Она вспомнила, какой оставалась внешне спокойной, когда Вассон не назвал ее имени, перечисляя манекенщиц, которых намеревался задействовать в сегодняшнем показе. И о том, как несколько часов назад, готовясь совершить акт справедливого возмездия, прогуливалась по гримерной с видом счастливейшего из живущих на земле существ. Она искренне восхищалась собой.
Вот что называется настоящим талантом, думала Кетлин. А эта звезда распустила нюни. Еще чуть-чуть — и пустит слезу!
Кетлин было очень весело. Ее душил смех. И распирало от желания подойти к Софи, заглянуть ей в глаза и расхохотаться в белое как мел лицо.
Но она не поднималась со своего места и продолжала лишь осторожно наблюдать за неприятельницей.
Сидящая рядом с Софи ее подруга и коллега Айрин каждые пять минут наклонялась к соседке и с чувством что-то втолковывала ей.
Пытается успокоить, догадалась Кетлин, поднося к губам бокал, чтобы спрятать улыбку. Наверное, несет какую-нибудь чушь. «С кем не бывает», «На все наплюй», «Ты сказочно талантлива, и все об этом знают»… Ха-ха-ха! Только сегодня об этом неслыханном таланте почему-то не вспоминают.
Софи отвечала подруге преимущественно короткими кивками, и выражение ее лица не менялось. По нему было видно, что она переживает сегодняшнее событие как трагедию, как серьезную личную драму.
Наверное, боится, что Вассон переменит к ней отношение, охладеет к ее прелестям, размышляла Кетлин. А я на это уповаю. В их расставании — залог моего счастья, моего успеха!
— Э-хе-хе, — послышалось справа от нее. — Ну и денек выдался!
Кетлин повернула голову и увидела Вассона с бокалом шампанского в руке. Несколько минут назад он вышел на балкон с владельцем салона, в котором проходил показ. А теперь вернулся, но сесть решил не на свое место, а рядом с ней, Кетлин.
Ее сердце взволнованно подпрыгнуло в груди.

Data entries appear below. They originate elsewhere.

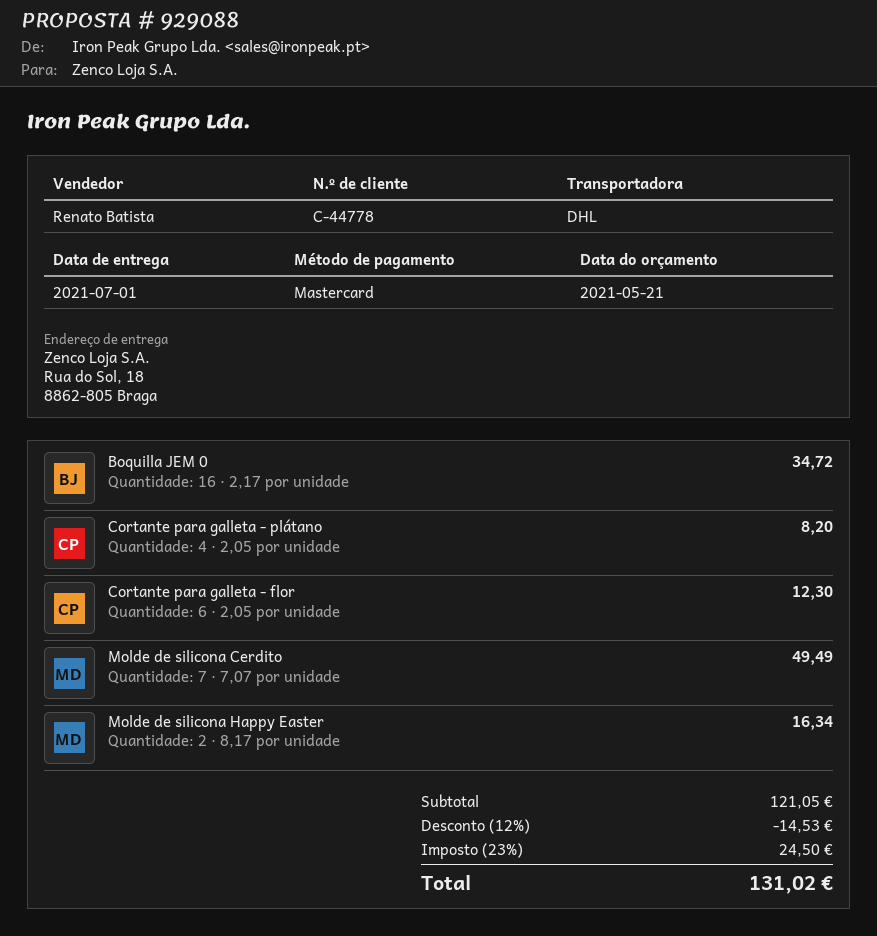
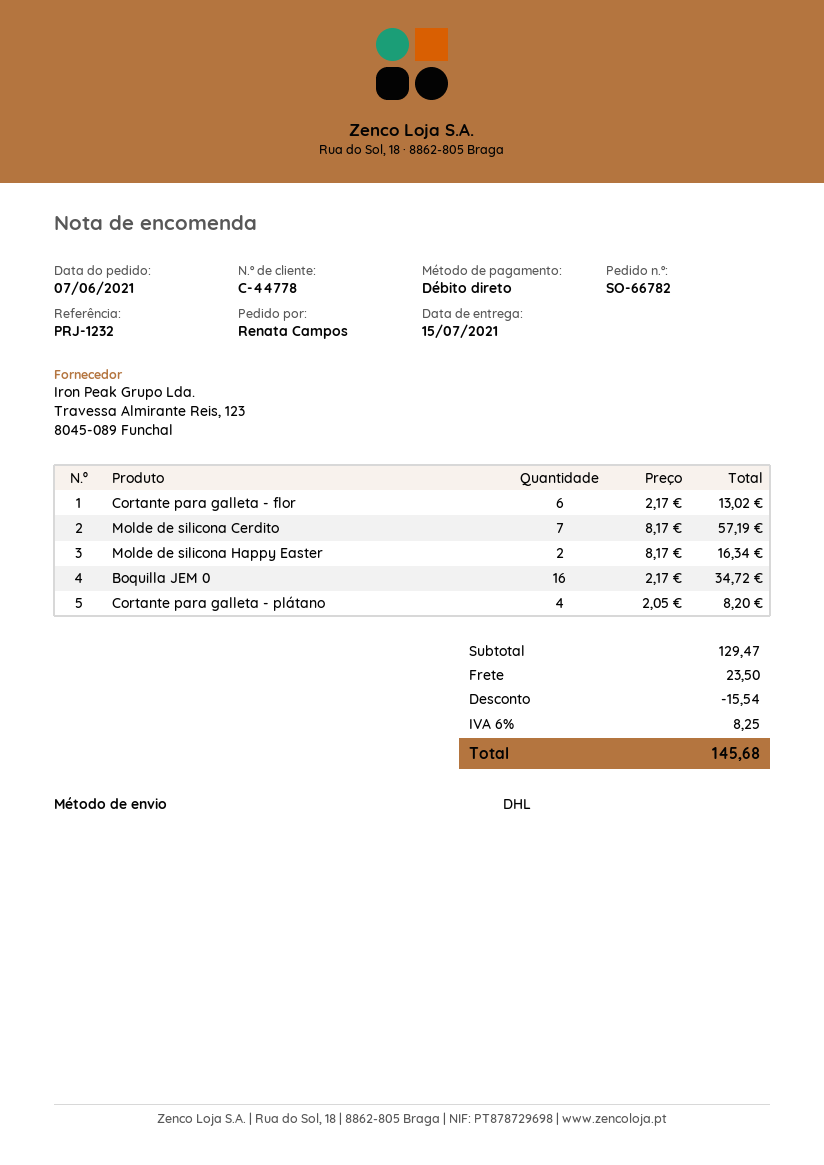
delivery date: 2021-07-01 -> 2021-07-15
payment method: Mastercard -> direct debit
Cortante para galleta - flor: 6 x 2.05 = 12.30 -> 6 x 2.17 = 13.02
Molde de silicona Cerdito: 7 x 7.07 = 49.49 -> 7 x 8.17 = 57.19
subtotal: 121.05 -> 129.47
discount: 14.53 -> 15.54
shipping: none -> 23.50
tax: 23% = 24.50 -> 6% = 8.25
total: 131.02 -> 145.68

— Не расстраивайся, — произнесла она исполненным сочувствия голосом. — Неприятности случаются с каждым из нас. Софи ведь не специально споткнулась сегодня. Так вышло, ничего уже не исправишь.
Произнося имя соперницы, она мысленно чертыхнулась, а в душе ее все перевернулось. Но так было надо. Сердечно поговорить с Вассоном, «попытаться оправдать Софи» входило в ее план. Таким образом она могла убить сразу двух зайцев: обезопасить себя от возможных подозрений и убедить Вассона в своей человечности, заставить поверить, что она сердечная, искренне желающая всем добра.
— Ты очень помогла мне сегодня, Кет, — пробормотал он, отпив из бокала. — Просто спасла… Понимаешь, на Софи, на модели, которые она должна была демонстрировать, я возлагал слишком много надежд. И вдруг такое…
— Не расстраивайся, — повторила Кетлин, вкладывая в эти слова всю мягкость, на какую была способна.
Зазвучала медленная мелодия, и сердце Кетлин замерло, а мгновение спустя трепетно задрожало.
Она посмотрела на Филипа обольстительно, призывно, уверенная, что сейчас он наконец-то предложит ей потанцевать. То, что последовало в следующую минуту, потрясло ее.
— Спасибо тебе, — сказал он, глядя куда-то в сторону и, будто приятеля, похлопывая ее по плечу. — Никогда не забуду, как ты выручила нас сегодня.
Затем решительно, даже поспешно поднялся со стула и направился к Софи.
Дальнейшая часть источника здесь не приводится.